State how many lines in the listing include the word "Liberation", and give no other text.
*** Recorded data Section Begins ***
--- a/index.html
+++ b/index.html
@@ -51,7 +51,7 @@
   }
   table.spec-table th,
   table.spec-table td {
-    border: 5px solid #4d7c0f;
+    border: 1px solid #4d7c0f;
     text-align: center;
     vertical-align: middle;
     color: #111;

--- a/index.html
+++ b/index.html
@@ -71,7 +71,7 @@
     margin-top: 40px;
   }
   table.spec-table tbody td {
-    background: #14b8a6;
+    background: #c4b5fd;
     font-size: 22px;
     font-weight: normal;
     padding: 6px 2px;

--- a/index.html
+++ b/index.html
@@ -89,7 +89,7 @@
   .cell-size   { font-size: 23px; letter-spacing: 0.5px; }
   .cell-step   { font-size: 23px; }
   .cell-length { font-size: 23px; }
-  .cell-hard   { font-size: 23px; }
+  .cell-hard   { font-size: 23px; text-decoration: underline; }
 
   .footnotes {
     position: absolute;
*** Recorded data Section Ends ***
*** Recorded data Section Begins ***
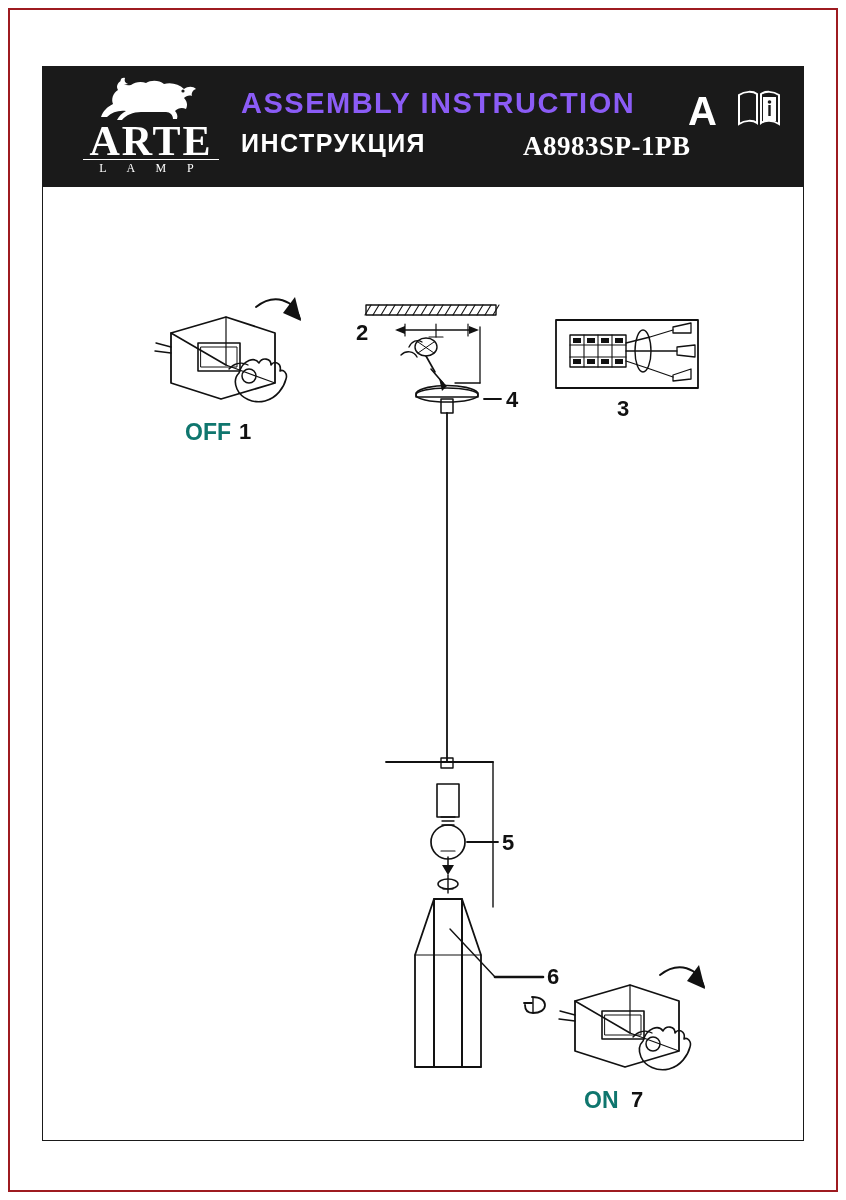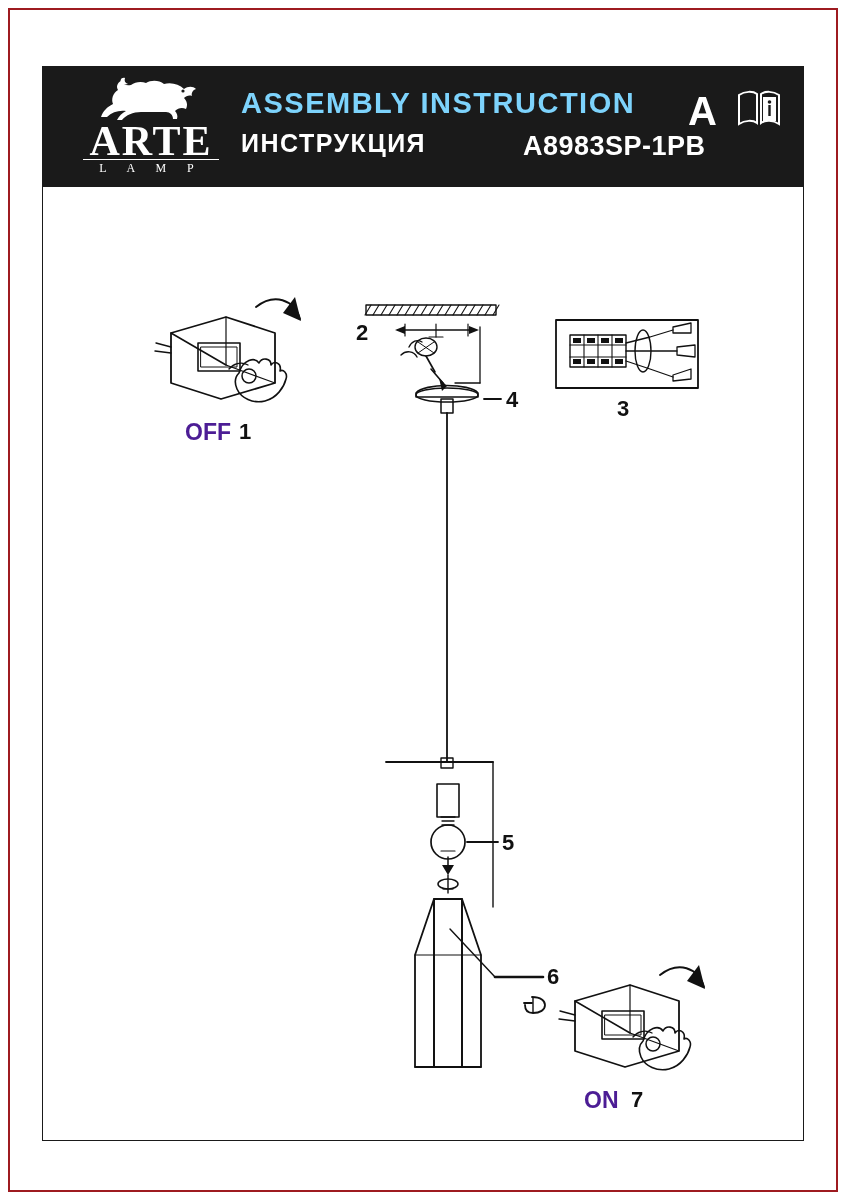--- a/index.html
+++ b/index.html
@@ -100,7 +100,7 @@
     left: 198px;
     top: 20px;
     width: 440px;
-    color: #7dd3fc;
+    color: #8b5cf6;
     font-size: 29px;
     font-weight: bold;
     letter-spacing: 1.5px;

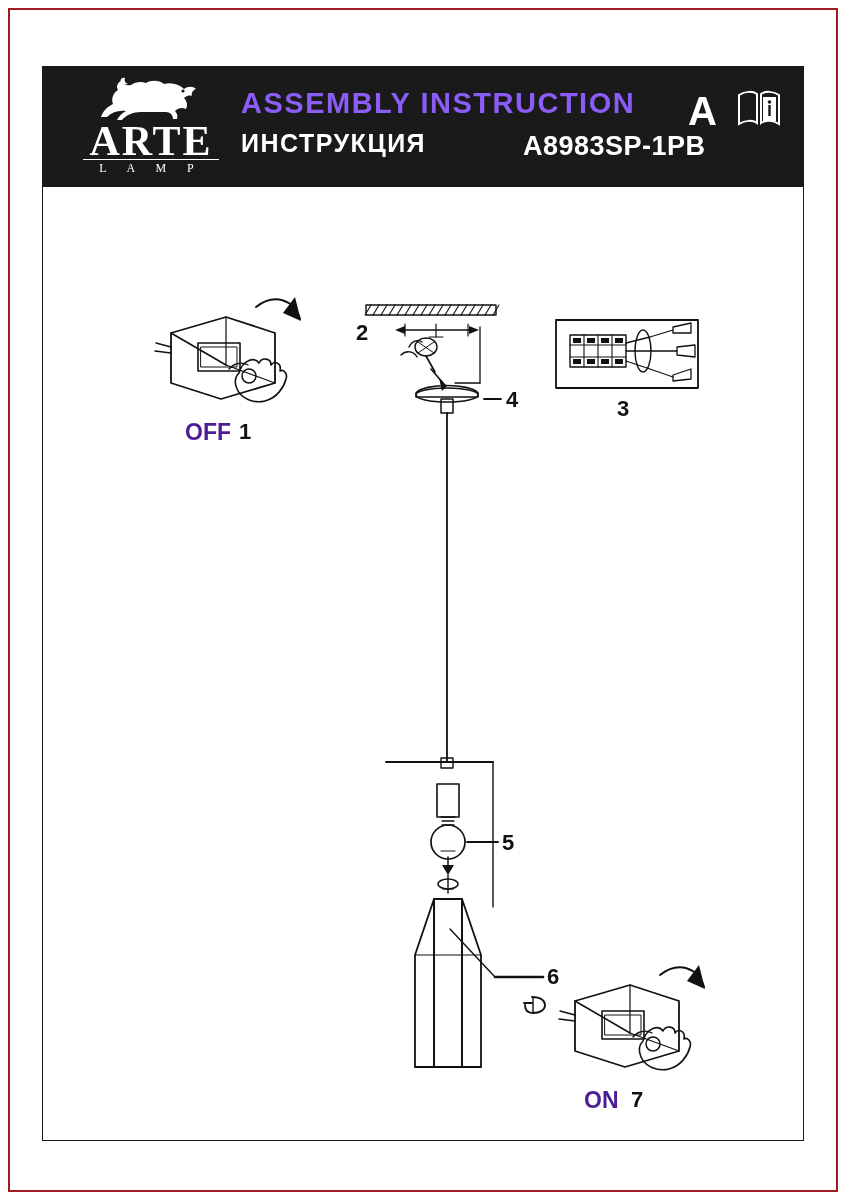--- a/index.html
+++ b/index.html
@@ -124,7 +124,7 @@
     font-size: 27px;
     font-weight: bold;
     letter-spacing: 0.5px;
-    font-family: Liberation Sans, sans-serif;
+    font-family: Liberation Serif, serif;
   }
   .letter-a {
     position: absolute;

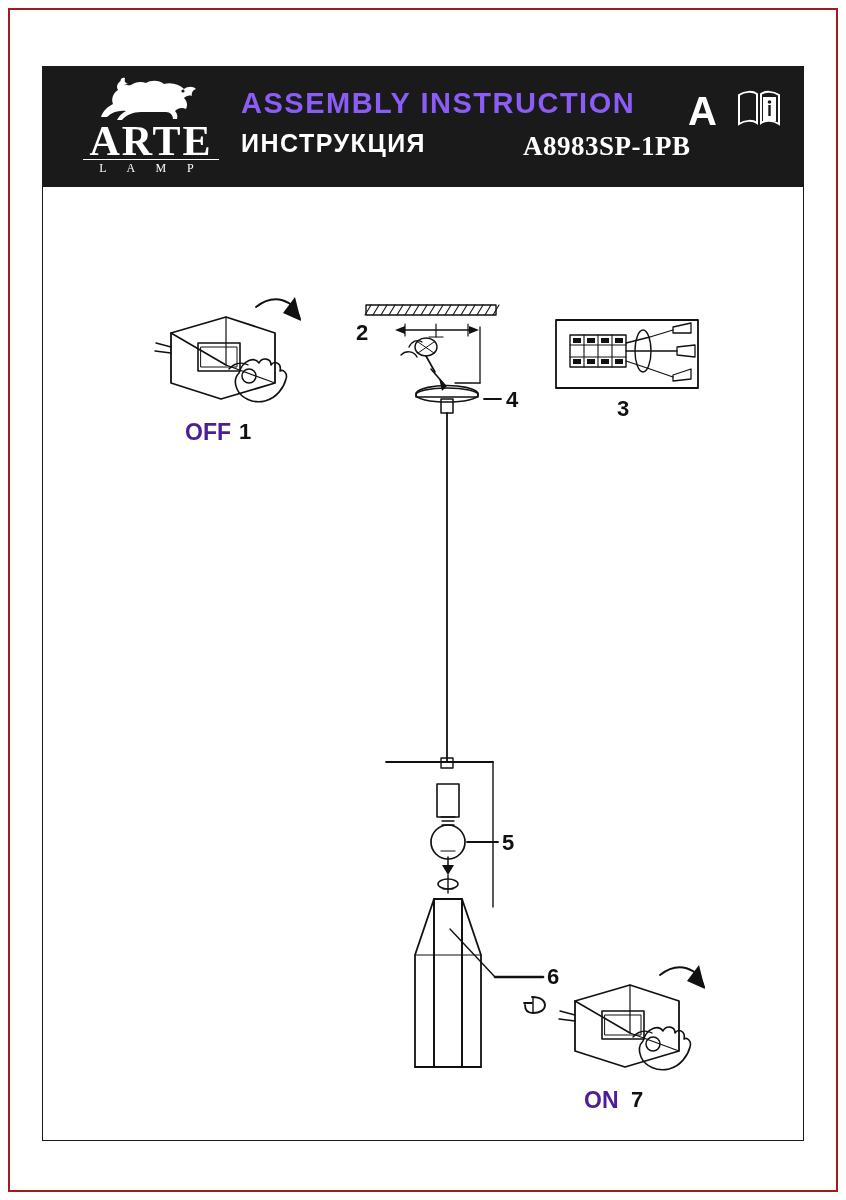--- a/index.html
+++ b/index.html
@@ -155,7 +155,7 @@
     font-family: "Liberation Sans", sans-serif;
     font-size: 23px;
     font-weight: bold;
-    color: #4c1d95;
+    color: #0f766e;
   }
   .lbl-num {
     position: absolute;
*** Recorded data Section Ends ***
- Final answer -
3